* _Task brief_: Your task is to output, without alteration, each line from the one containing "2014: none -> 6" through the final line of the records below.

* _Edit tracking data_:
★ ★ ★ ★ ★

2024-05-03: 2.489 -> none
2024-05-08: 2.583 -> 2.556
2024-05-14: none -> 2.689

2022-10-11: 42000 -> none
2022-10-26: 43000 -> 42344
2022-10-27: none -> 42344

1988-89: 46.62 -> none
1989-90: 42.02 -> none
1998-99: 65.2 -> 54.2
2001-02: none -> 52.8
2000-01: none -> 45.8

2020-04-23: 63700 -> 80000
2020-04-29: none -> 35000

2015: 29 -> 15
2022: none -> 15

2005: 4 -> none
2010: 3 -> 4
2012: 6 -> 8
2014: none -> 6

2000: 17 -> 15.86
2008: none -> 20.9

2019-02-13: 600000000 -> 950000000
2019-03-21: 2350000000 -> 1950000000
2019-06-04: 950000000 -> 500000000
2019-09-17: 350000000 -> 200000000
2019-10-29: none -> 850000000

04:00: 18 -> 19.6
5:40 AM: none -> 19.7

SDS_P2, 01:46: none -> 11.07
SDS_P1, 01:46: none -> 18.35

★ ★ ★ ★ ★

* _Reply to the exercise_:
2014: none -> 6

2000: 17 -> 15.86
2008: none -> 20.9

2019-02-13: 600000000 -> 950000000
2019-03-21: 2350000000 -> 1950000000
2019-06-04: 950000000 -> 500000000
2019-09-17: 350000000 -> 200000000
2019-10-29: none -> 850000000

04:00: 18 -> 19.6
5:40 AM: none -> 19.7

SDS_P2, 01:46: none -> 11.07
SDS_P1, 01:46: none -> 18.35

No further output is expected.